Material for this task:
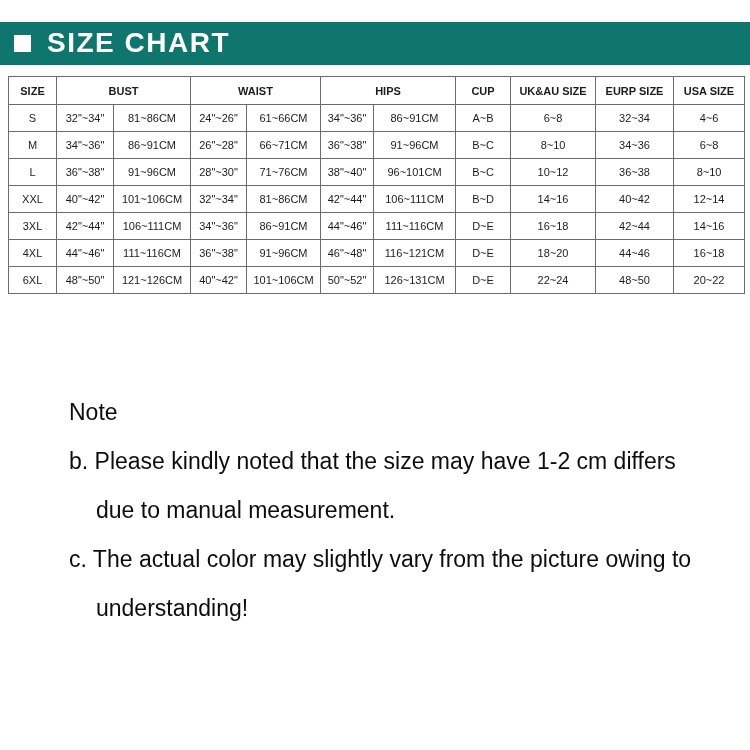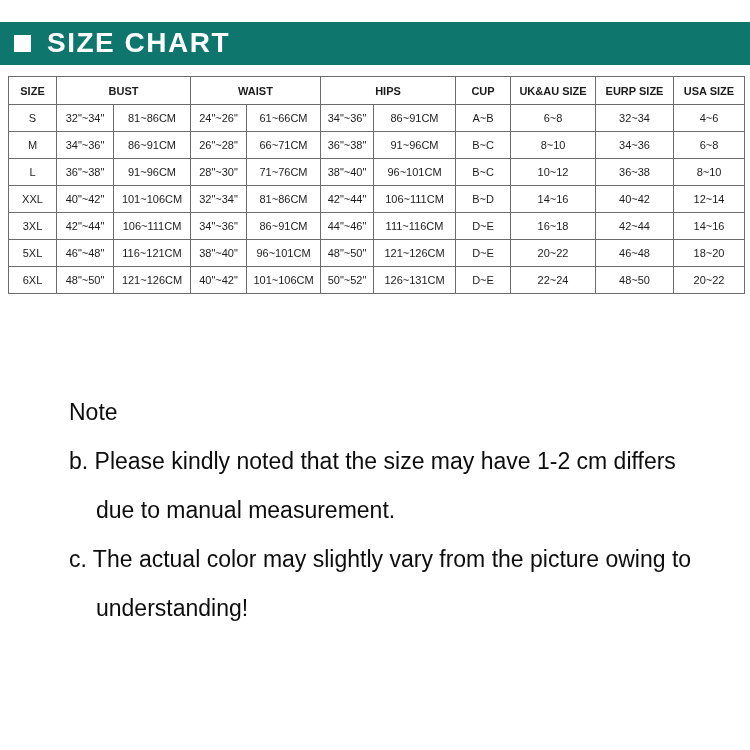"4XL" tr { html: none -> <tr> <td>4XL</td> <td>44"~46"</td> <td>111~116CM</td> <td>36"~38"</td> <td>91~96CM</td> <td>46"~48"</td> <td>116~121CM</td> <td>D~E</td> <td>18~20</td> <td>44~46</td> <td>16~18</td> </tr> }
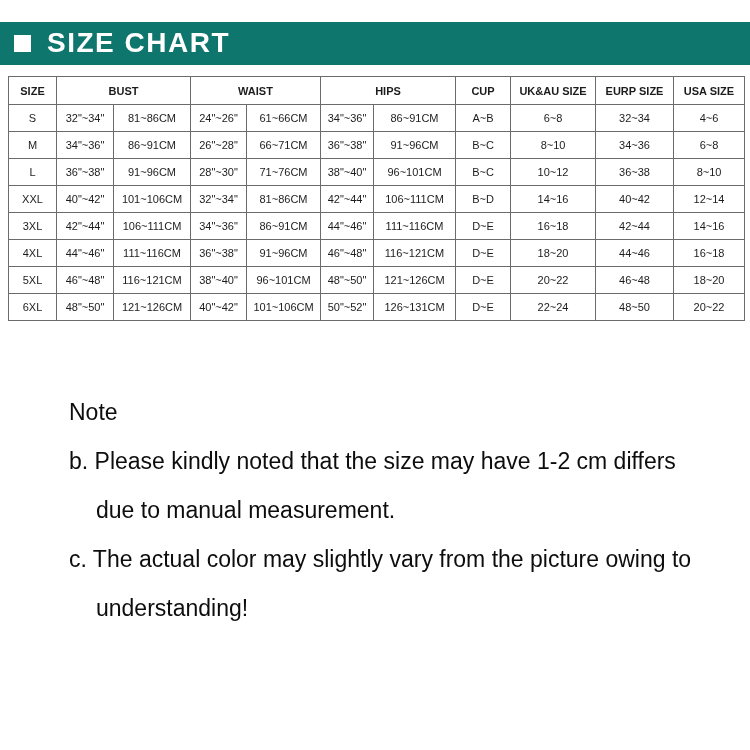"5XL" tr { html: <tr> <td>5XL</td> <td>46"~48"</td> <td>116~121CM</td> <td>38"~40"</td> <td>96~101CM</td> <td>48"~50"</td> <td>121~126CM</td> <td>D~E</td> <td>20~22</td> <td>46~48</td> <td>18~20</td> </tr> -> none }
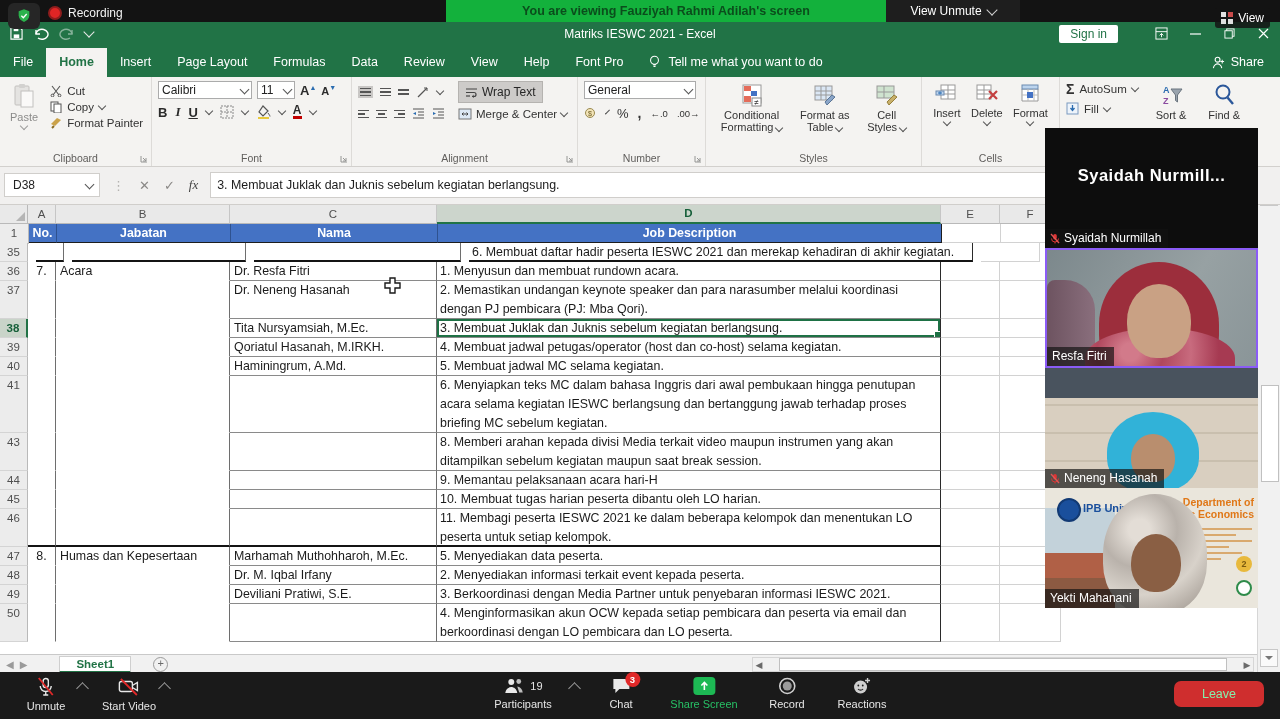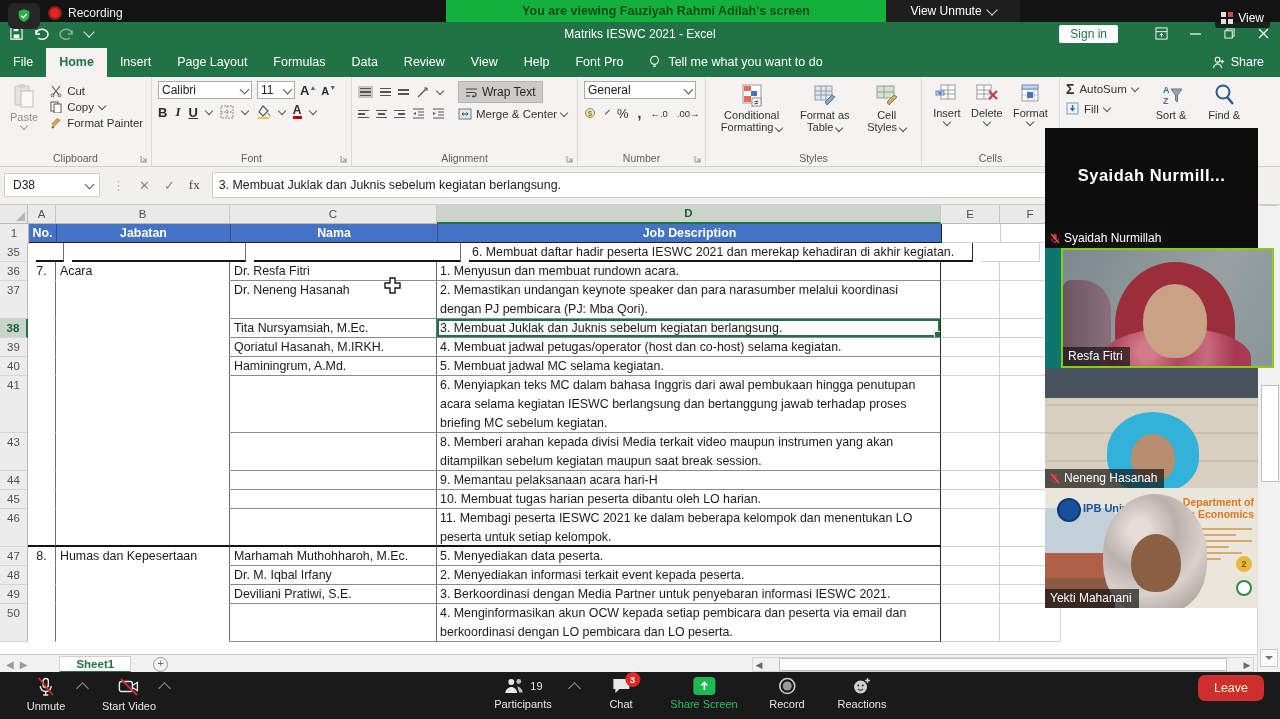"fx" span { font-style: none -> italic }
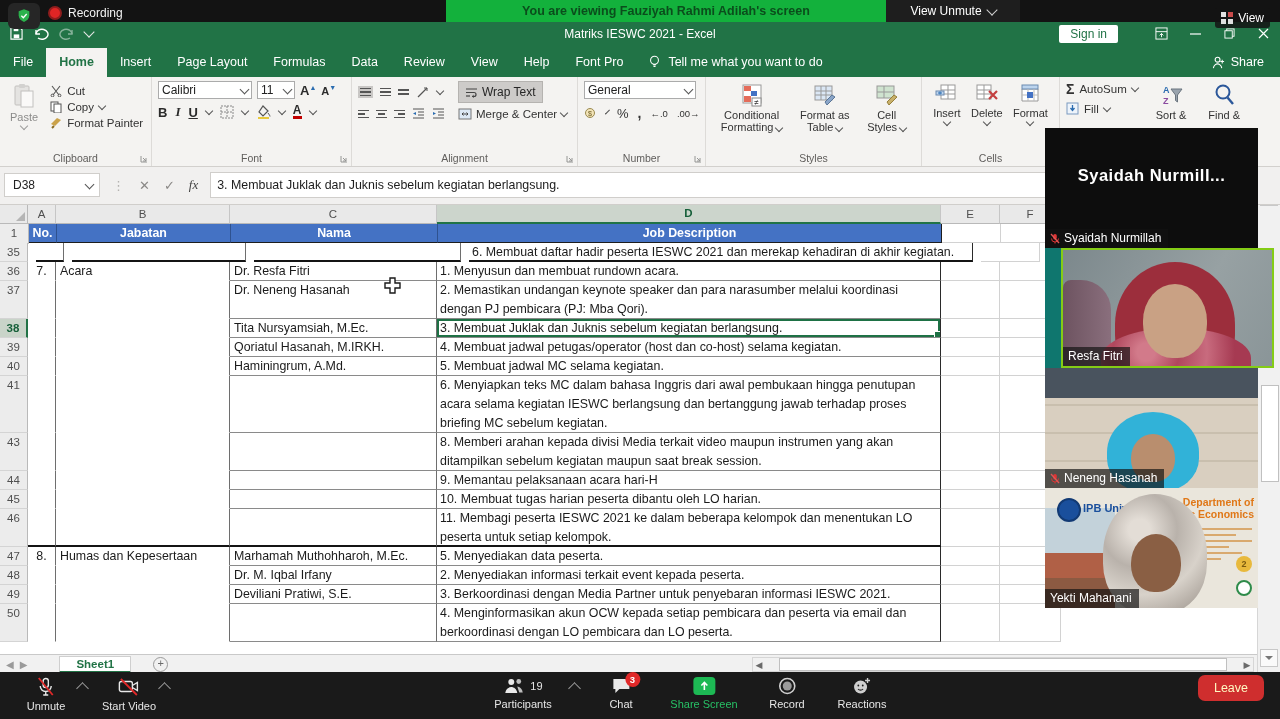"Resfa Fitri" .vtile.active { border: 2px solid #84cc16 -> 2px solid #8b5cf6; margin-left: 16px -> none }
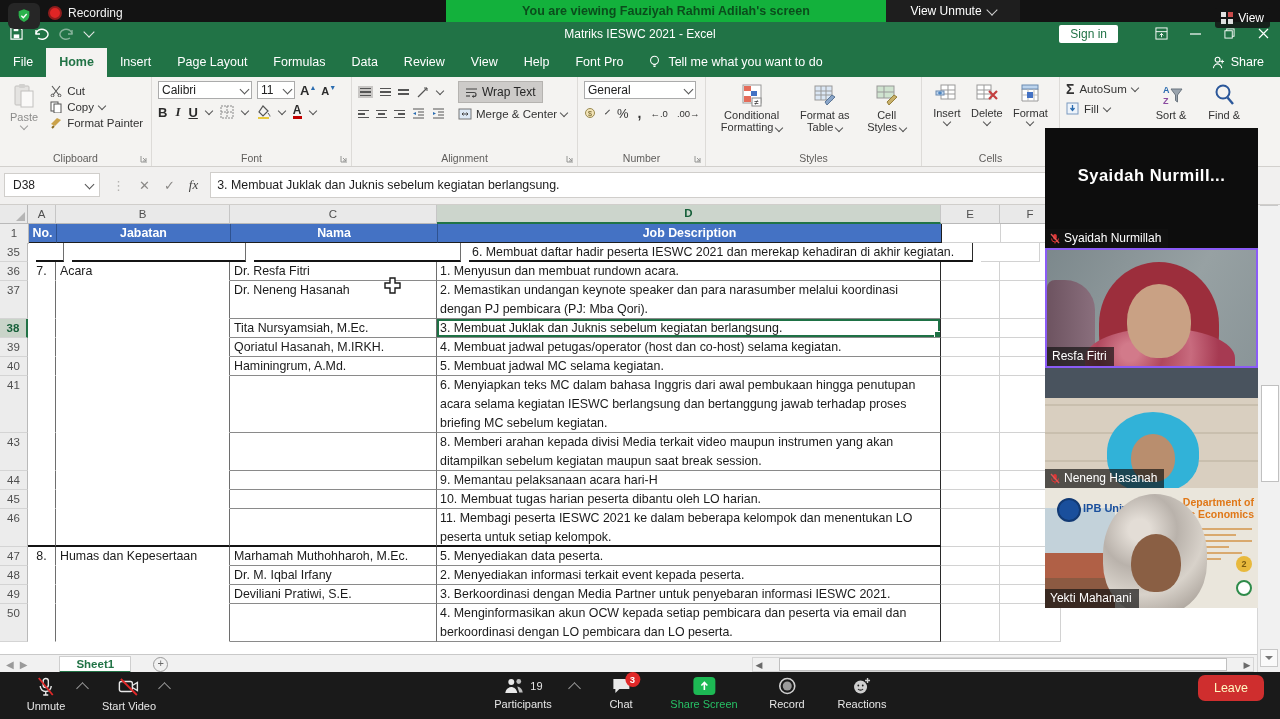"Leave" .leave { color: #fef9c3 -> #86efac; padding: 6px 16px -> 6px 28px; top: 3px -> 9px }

Problem requirements: Could you set down every record above word for word, leaving out the pictures?

Solution below:
"4XL" tr { html: none -> <tr> <td>4XL</td> <td>44"~46"</td> <td>111~116CM</td> <td>36"~38"</td> <td>91~96CM</td> <td>46"~48"</td> <td>116~121CM</td> <td>D~E</td> <td>18~20</td> <td>44~46</td> <td>16~18</td> </tr> }
"5XL" tr { html: <tr> <td>5XL</td> <td>46"~48"</td> <td>116~121CM</td> <td>38"~40"</td> <td>96~101CM</td> <td>48"~50"</td> <td>121~126CM</td> <td>D~E</td> <td>20~22</td> <td>46~48</td> <td>18~20</td> </tr> -> none }
"fx" span { font-style: none -> italic }
"Resfa Fitri" .vtile.active { border: 2px solid #84cc16 -> 2px solid #8b5cf6; margin-left: 16px -> none }
"Leave" .leave { color: #fef9c3 -> #86efac; padding: 6px 16px -> 6px 28px; top: 3px -> 9px }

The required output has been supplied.